### DATA FOR THIS EXERCISE
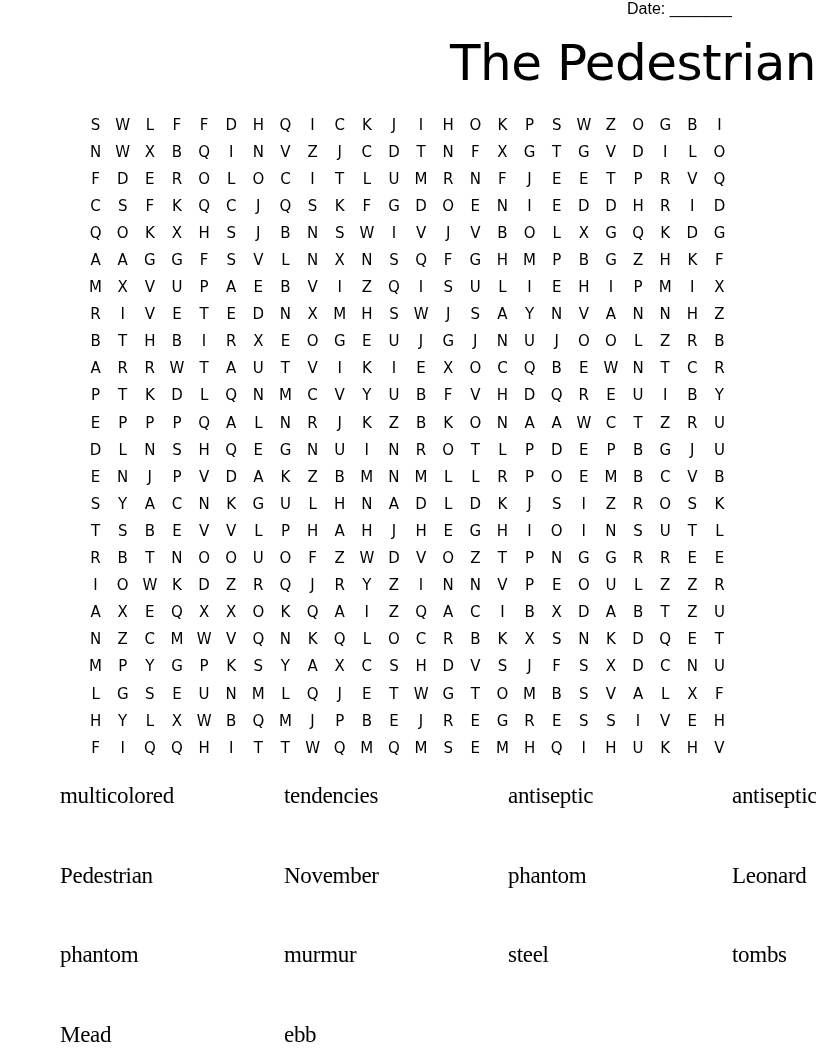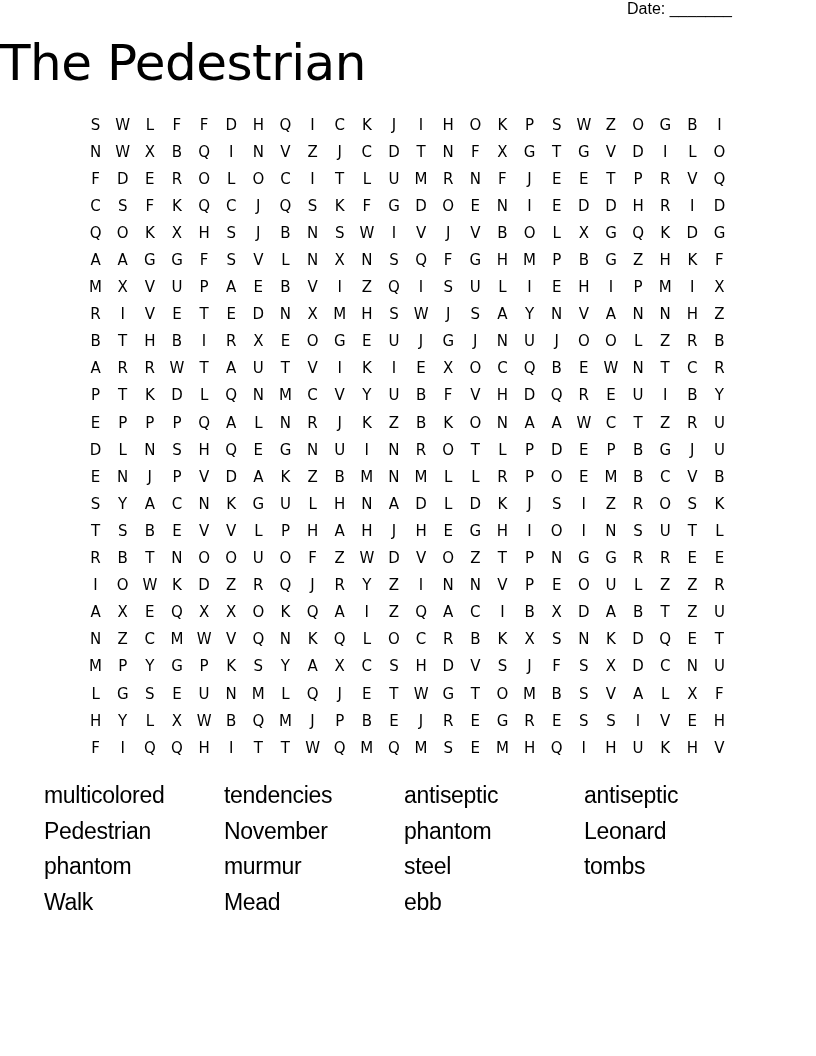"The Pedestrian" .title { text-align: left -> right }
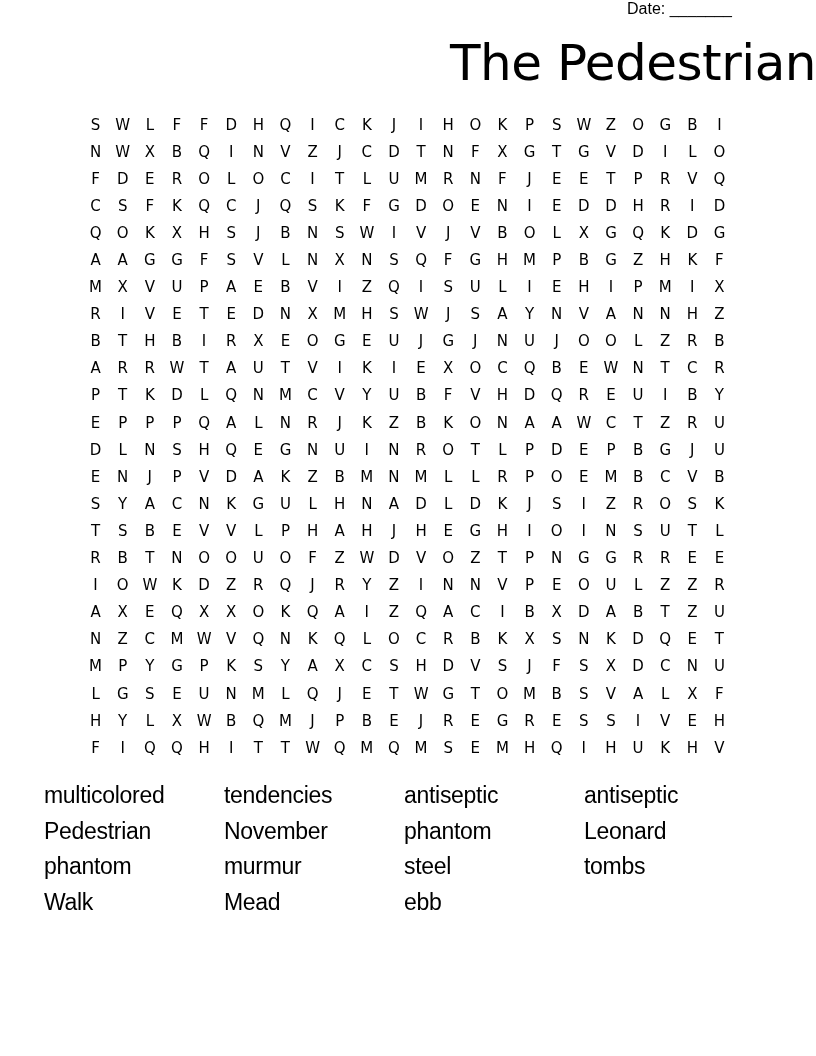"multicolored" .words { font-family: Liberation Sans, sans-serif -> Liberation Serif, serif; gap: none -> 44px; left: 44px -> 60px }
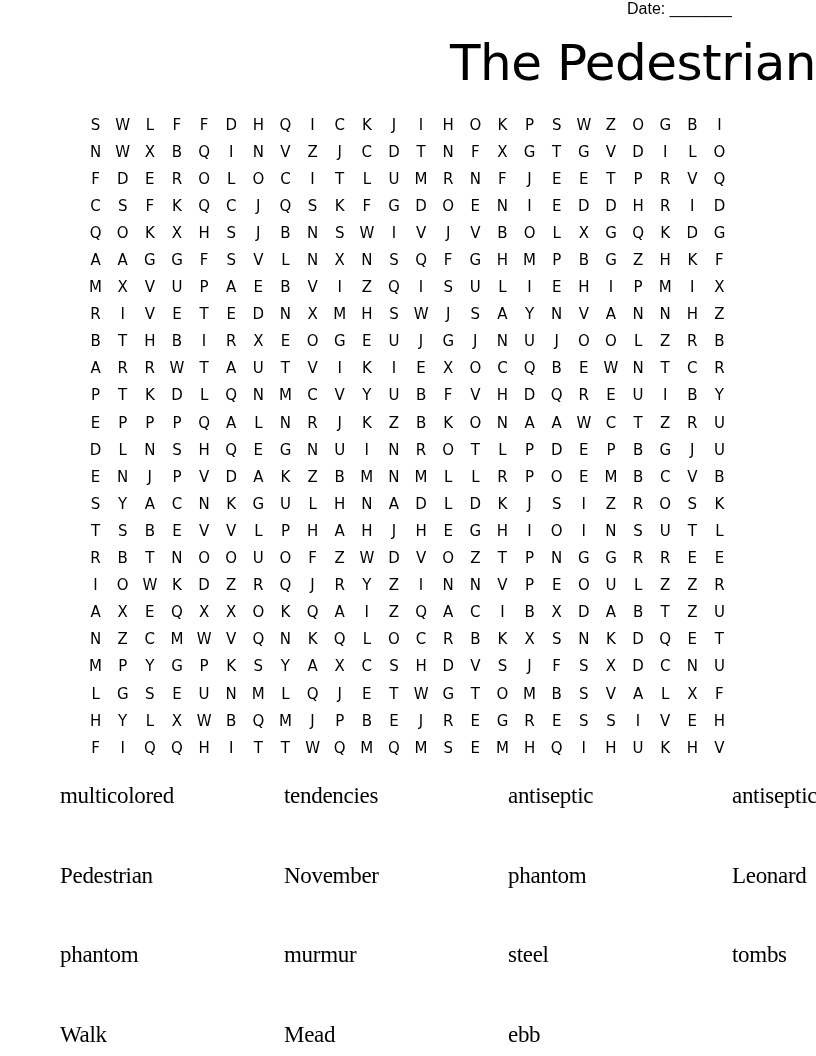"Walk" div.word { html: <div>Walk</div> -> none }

==

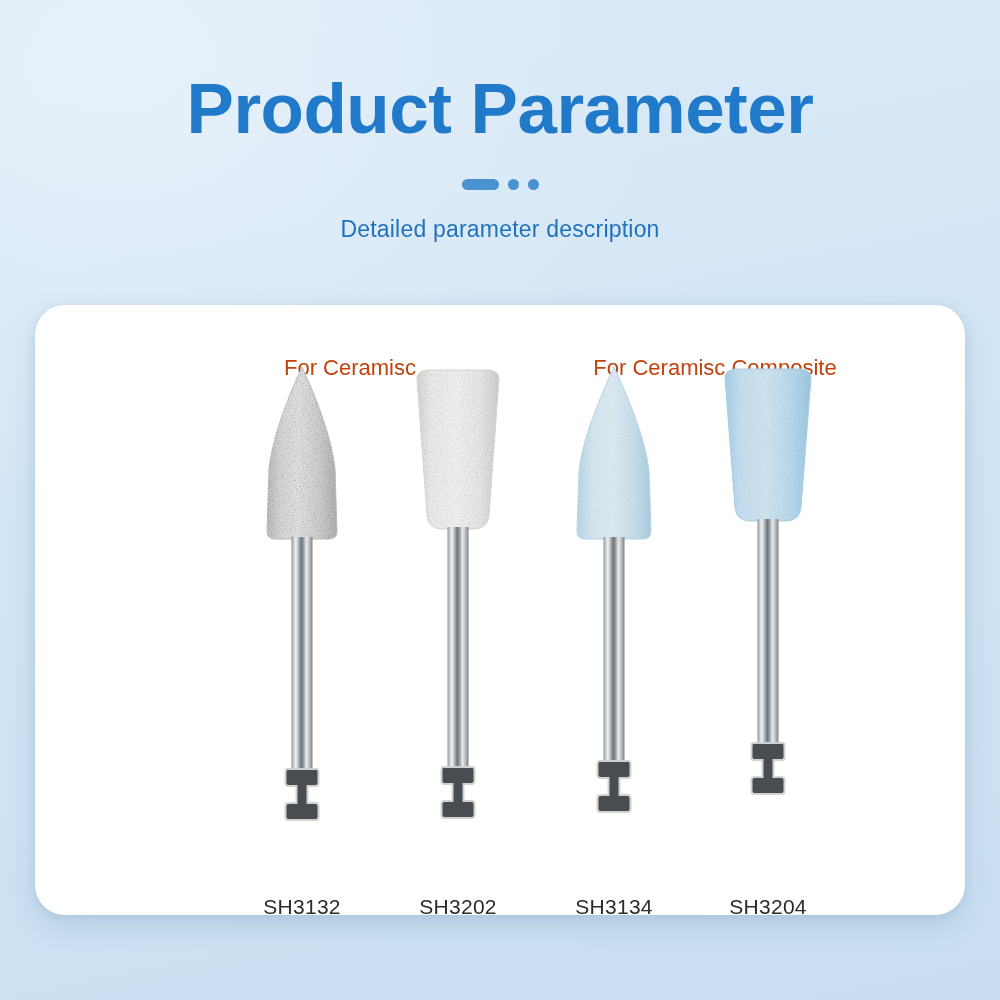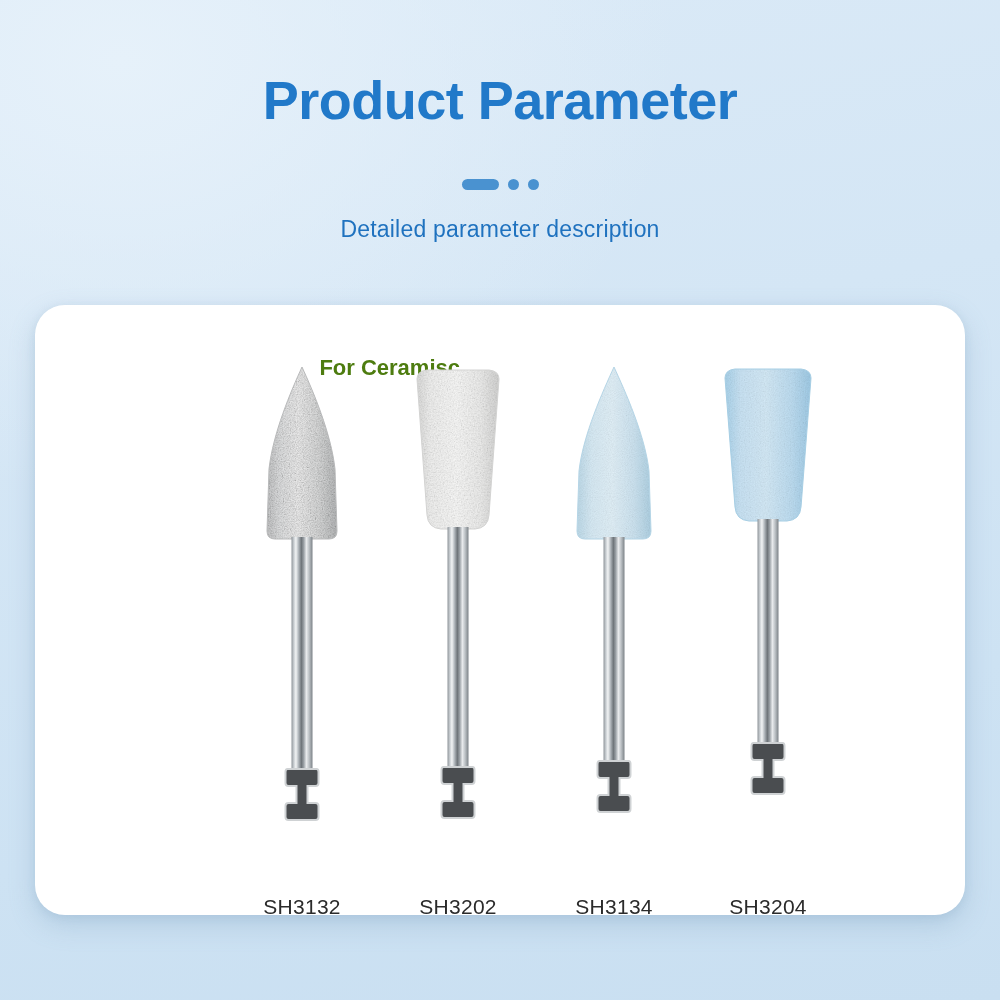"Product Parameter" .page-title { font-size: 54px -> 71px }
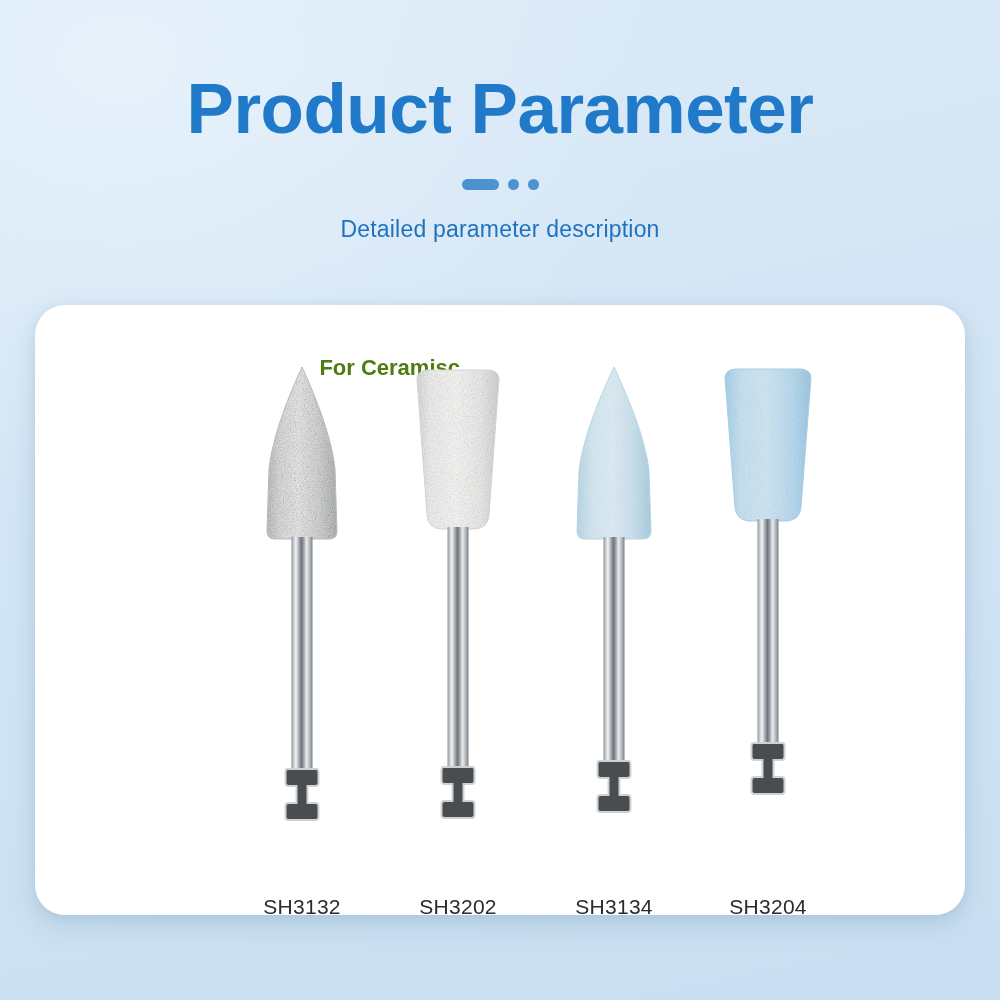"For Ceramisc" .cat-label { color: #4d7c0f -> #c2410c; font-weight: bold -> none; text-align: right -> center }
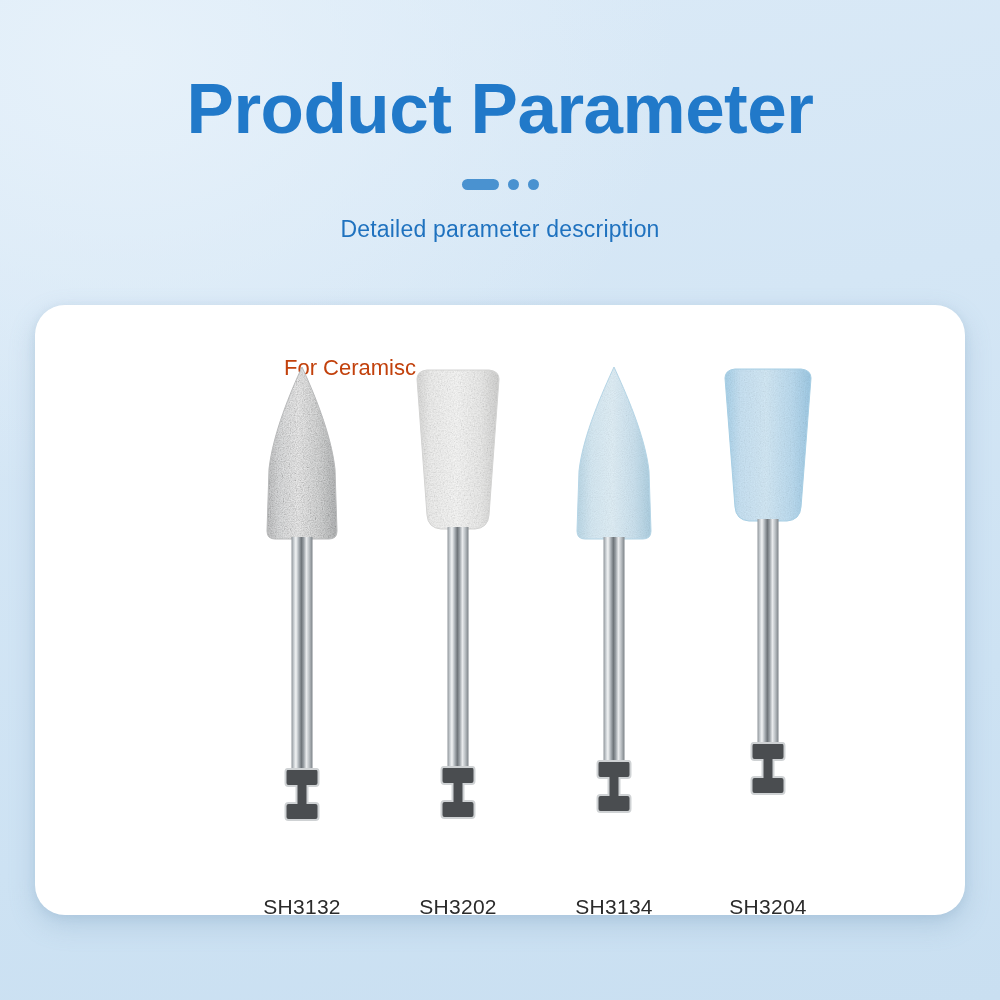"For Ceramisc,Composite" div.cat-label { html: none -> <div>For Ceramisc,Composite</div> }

### HOW TO COMPLETE THIS TASK
Using the data above, set down each line from the line with "text-align: left ->" to the line with "html: <div>Walk</div> ->" exactly, both ends included, and leave the pictures behind. Nothing else belongs.

### WRITTEN SOLUTION
"The Pedestrian" .title { text-align: left -> right }
"multicolored" .words { font-family: Liberation Sans, sans-serif -> Liberation Serif, serif; gap: none -> 44px; left: 44px -> 60px }
"Walk" div.word { html: <div>Walk</div> -> none }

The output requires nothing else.